Data Sanitisation
Ensuring data is clean from unknown, untrusted or trusted sources.
What is Data Sanitisation – or otherwise known as Content Disarm and Reconstruct (CDR)
There are numerous meanings of data sanitisation depending on the context to which it is being used in. For the purpose of this article we won’t be discussing the permanent and irreversible destruction of data often used when information on a disk needs to be wiped never to be retrieved again. And we won’t be discussing the redacting of information in data in the event of unauthorised access.
This article is about the Content Disarm and Reconstruct method to protect organisations from the threats posed by data ingress from unknown and known sources.
As the digital economies around the world booms, information flow between organisations and individuals has also become a staple process to doing business. Government entities, defence contractors, banking, finance, insurance, real estate, printing, marketing, educational institutions, libraries, municipalities and so many other organisation types interact with their business partners and customers electronically. Receiving information digitally is arguably the most efficient way of gathering vast quantities of data without limitation to geographies, improving process times, reducing labour intensive tasks, reducing error rates and overall increasing productivity for any organisation.
The risks faced, however, also increase. With greater reach comes a degree of uncertainty. The information being received can be from anyone (or thing). This is where Data Sanitisation becomes invaluable.
Data Sanitisation
In this scenario, Data Sanitisation refers to one of two methods of ensuring inbound data is free from active content that may or may not be malicious.
- All inbound files are “flattened” to an image based document, removing the possibility of malicious code being activated when a user interacts with that document.
- Full Content Disarm and Reconstruction – in that files are interrogated for “non standard” construction and content, sanitised and then rebuilt to their original state, minus any dubious or active content.
The benefit of the second approach, over the first, is that the files are totally useable after cleansing.
CDR doesn’t rely on detection. CDR assumes all files are malicious. The tech is highly effective against unknown threats, zero-day and malicious code designed to evade detection including fully undetectable (FUD) malware, obfuscation technology and VM detection.
How Does CDR or Data Sanitisation Work?
One vendor making use of this technology in their defensive efforts is OPSWAT.
As OPSWAT puts it, CDR works by evaluating and verifying files as they enter a system. These entry points could be via email, portable media, or ICAP (web). When the files hit the santisation system, they are evaluated and verified for file type and consistency across over 4,500 file types. But in OPSWAT’s case, they can be first scanned with over 30 anti-malware engines to remove the known bad, and removing the obviously malicious files before CDR kicks in. The file types themselves are then interrogated to ensure the extensions actually match the real type of file and hence uncovering files that may be attempting to masquerade as harmless file types. The files are then broken into separate, discrete components and malicious elements are removed. The metadata and file characteristics are then reconstructed. The files are recompiled, renamed and delivered. The delivered file has its file structure integrity preserved so that users can use the file as intended, safely.

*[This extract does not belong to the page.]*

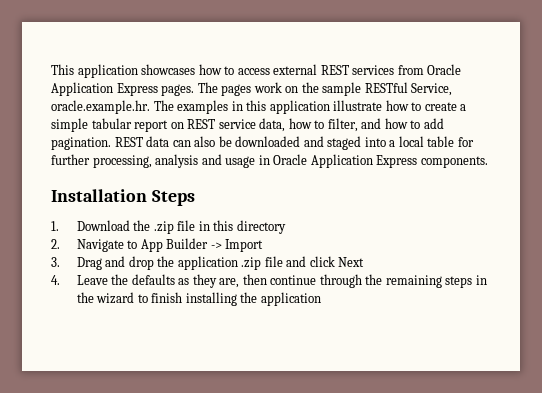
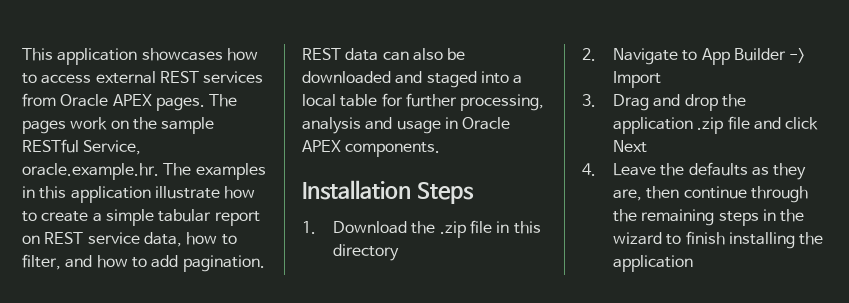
[51,82,158,96] Application Express -> [112,94,152,106] APEX
[310,154,418,168] Application Express -> [302,140,341,152] APEX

Even complex files such as PowerPoint presentations with animations remain intact. The original files are quarantined for back up, auditing and future examination if needed.

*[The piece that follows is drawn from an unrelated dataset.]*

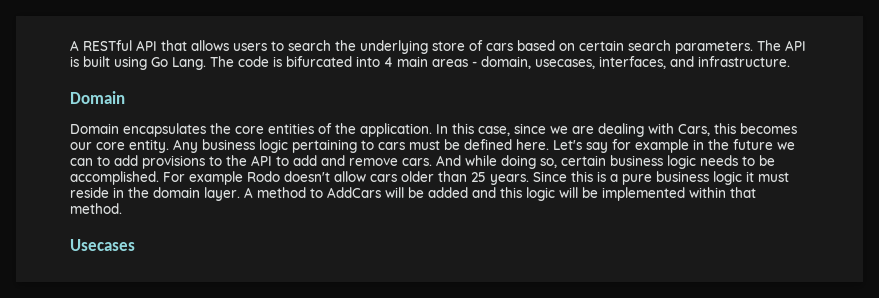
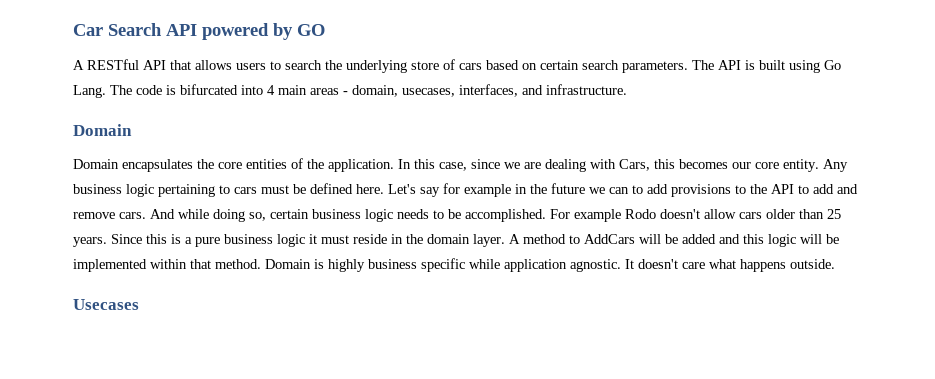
(70, 45) none -> [73,23,325,40] Car Search API powered by GO //
(122, 208) none -> [265,258,835,272] Domain is highly business specific while application agnostic. It doesn't care what happens outside.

Why Data Santisation is important
Malware is becoming Sandbox aware
Because of this, malware is able to evade traditional detection methods
Data Santisation doesn’t rely on Detection
As detection is not necessary, detection errors don’t happen. Many evasive file based threats, known, unknown or sandbox aware, are prevented. Removing any possible embedded threat effectively disarms file based threats without the need for detection.